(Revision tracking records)
---------------

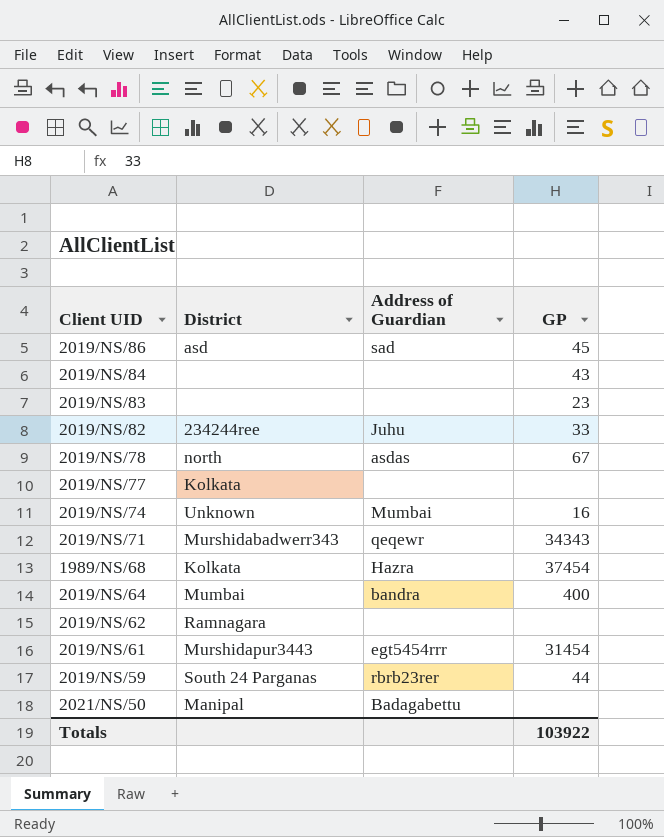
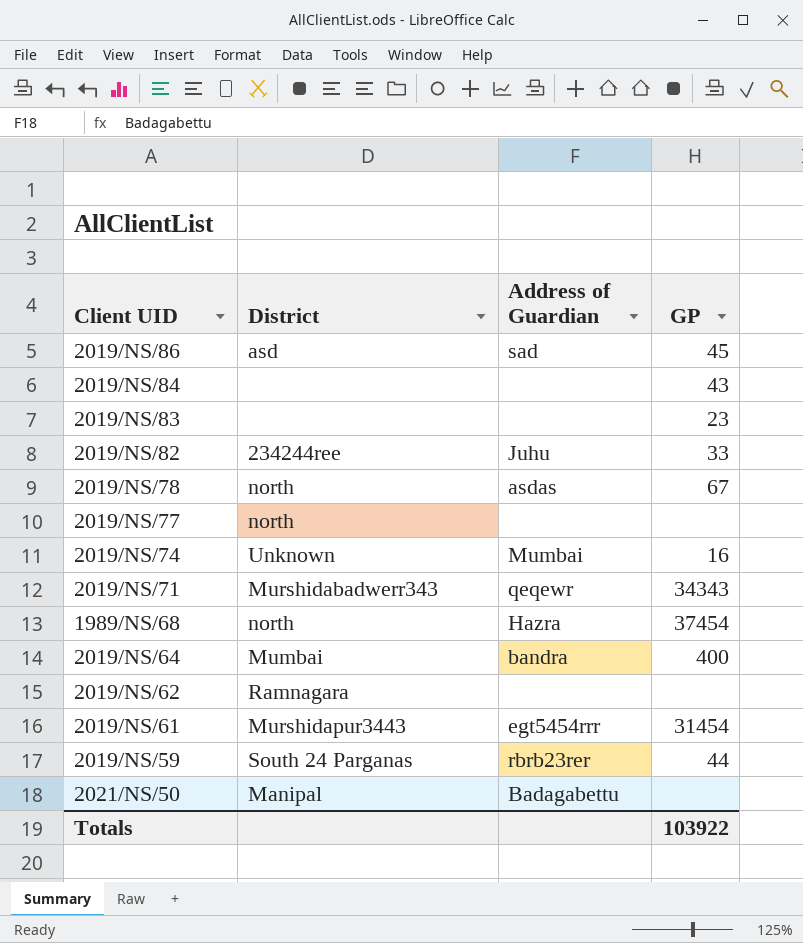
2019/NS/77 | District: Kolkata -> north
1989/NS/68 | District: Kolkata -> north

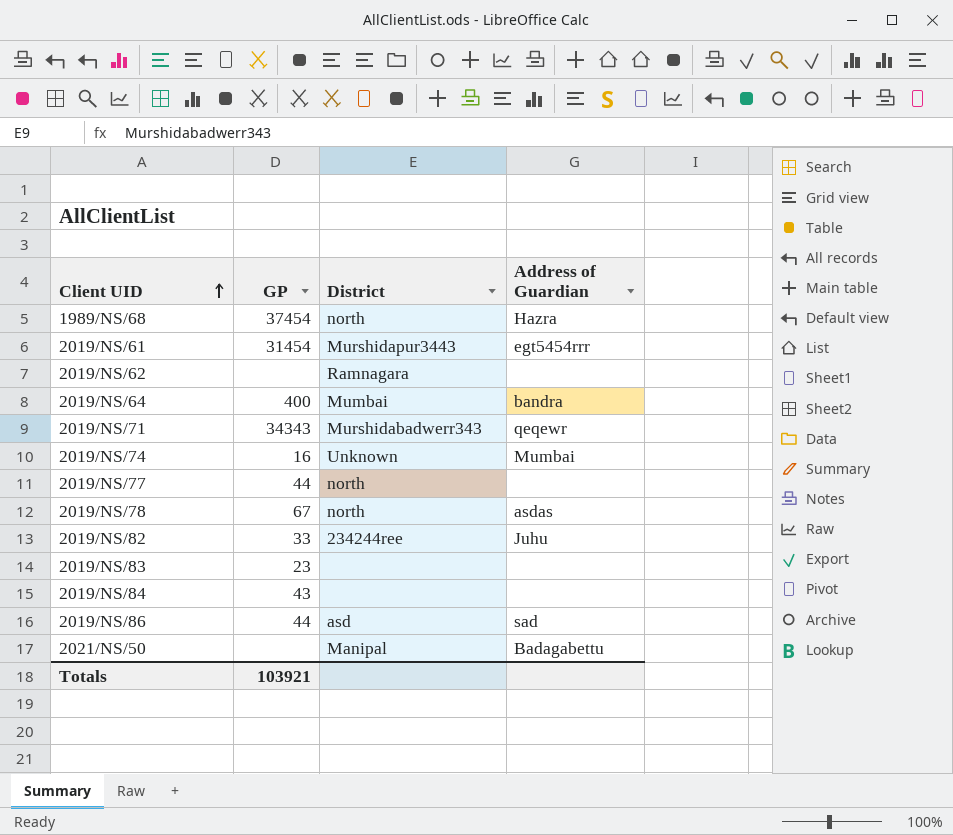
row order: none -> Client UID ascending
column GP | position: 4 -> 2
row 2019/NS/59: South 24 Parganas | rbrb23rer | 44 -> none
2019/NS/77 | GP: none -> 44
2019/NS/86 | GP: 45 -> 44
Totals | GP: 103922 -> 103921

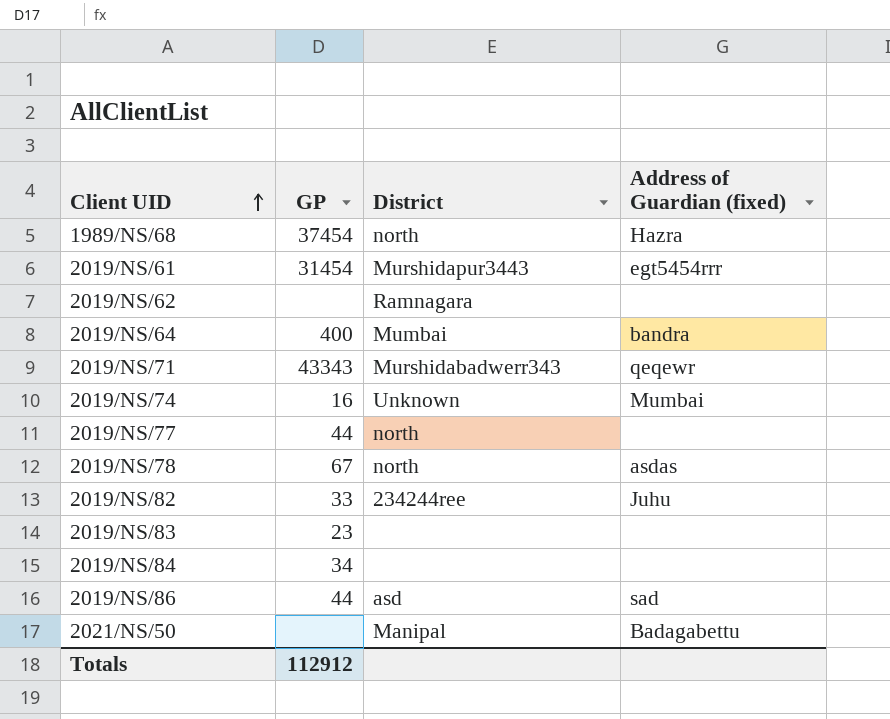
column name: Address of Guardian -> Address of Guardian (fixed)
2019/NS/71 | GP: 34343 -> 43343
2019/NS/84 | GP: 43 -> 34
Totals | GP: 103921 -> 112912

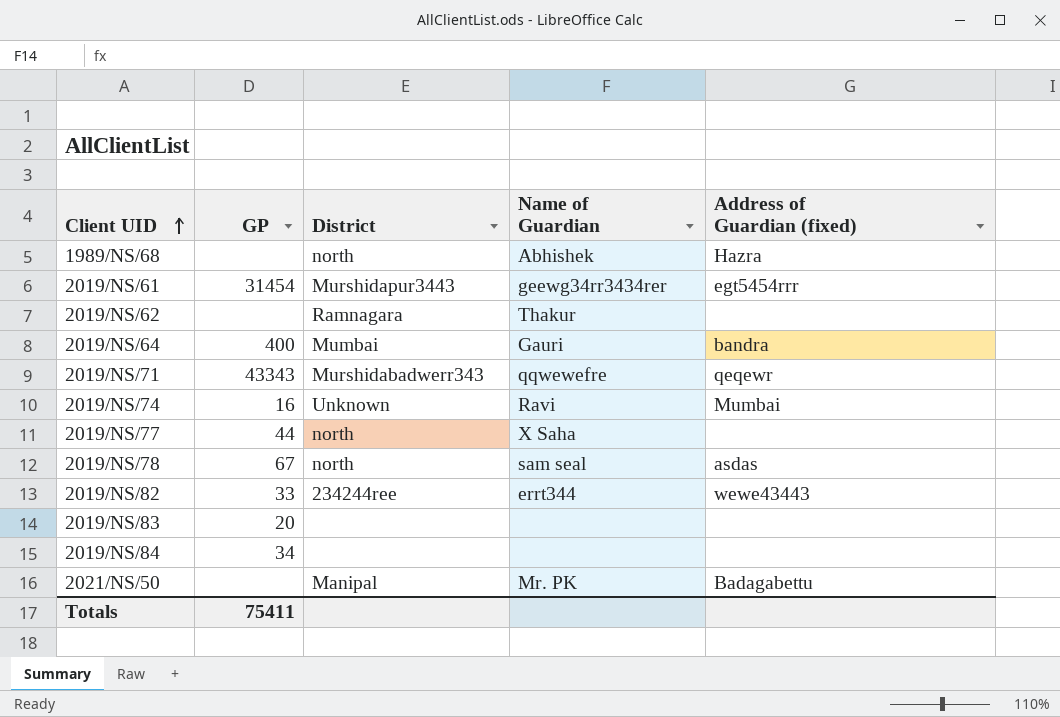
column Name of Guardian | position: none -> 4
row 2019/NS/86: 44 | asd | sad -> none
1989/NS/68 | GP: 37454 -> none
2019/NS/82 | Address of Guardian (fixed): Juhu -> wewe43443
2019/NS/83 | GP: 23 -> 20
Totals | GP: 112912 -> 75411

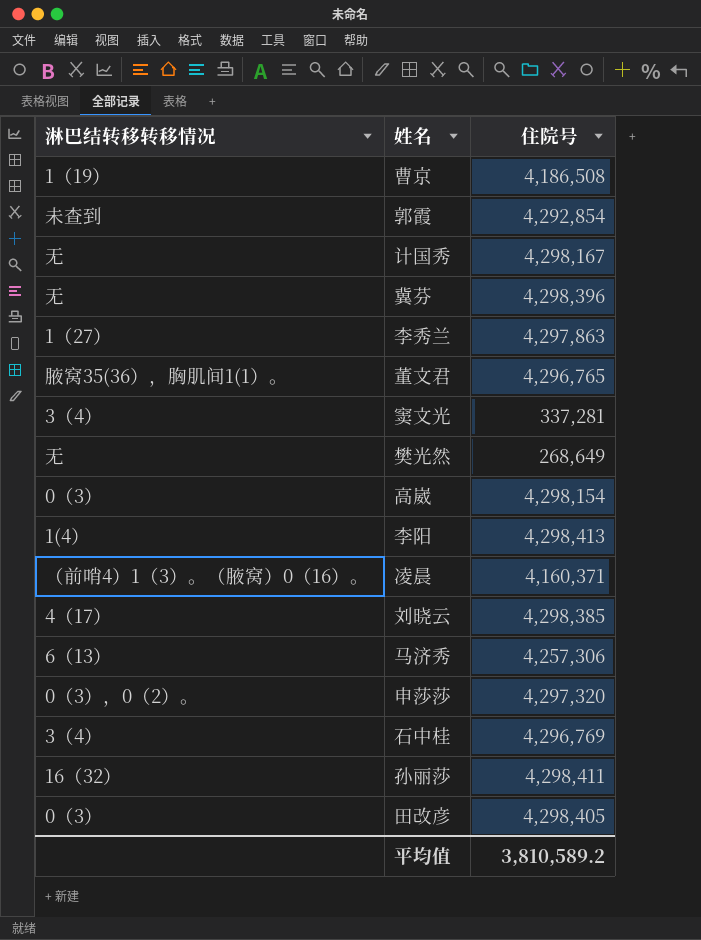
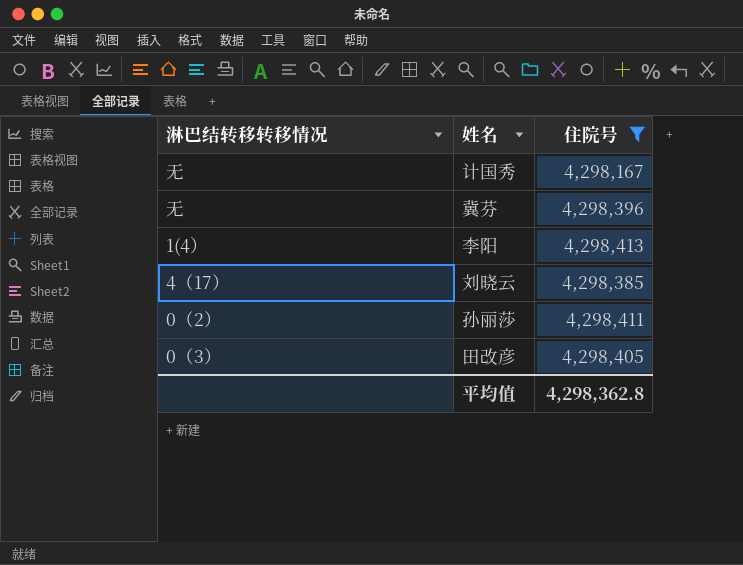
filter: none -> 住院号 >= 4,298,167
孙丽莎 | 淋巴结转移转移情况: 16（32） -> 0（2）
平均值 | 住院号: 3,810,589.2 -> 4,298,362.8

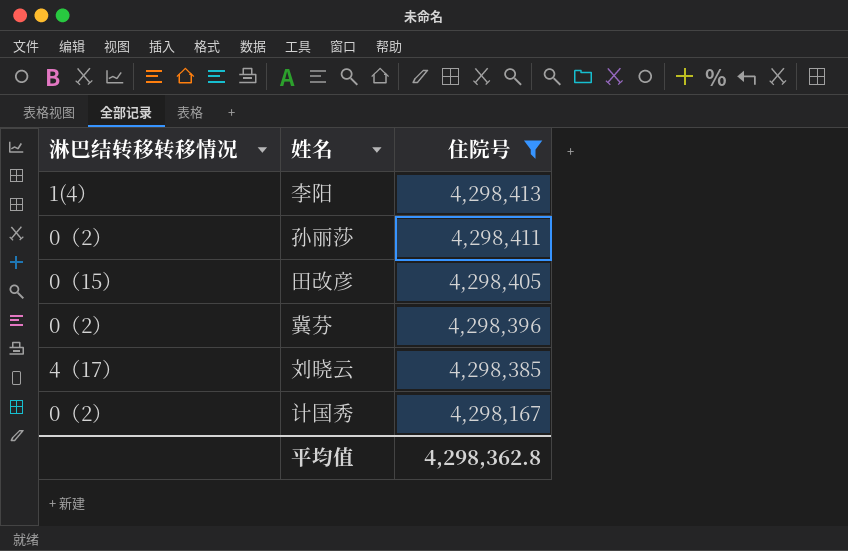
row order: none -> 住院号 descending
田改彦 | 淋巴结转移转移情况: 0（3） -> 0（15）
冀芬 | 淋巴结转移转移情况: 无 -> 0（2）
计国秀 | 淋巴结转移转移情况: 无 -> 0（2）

---------------

#### WHAT IS NEEDED
Write back the stretch of lines above that begins with the line holding "2019/NS/71 | GP: 34343 -> 43343" and ends with the line holding "Totals | GP: 112912 -> 75411", both included, exactly as written. Pictures stay out.

#### ANSWER BELOW
2019/NS/71 | GP: 34343 -> 43343
2019/NS/84 | GP: 43 -> 34
Totals | GP: 103921 -> 112912

column Name of Guardian | position: none -> 4
row 2019/NS/86: 44 | asd | sad -> none
1989/NS/68 | GP: 37454 -> none
2019/NS/82 | Address of Guardian (fixed): Juhu -> wewe43443
2019/NS/83 | GP: 23 -> 20
Totals | GP: 112912 -> 75411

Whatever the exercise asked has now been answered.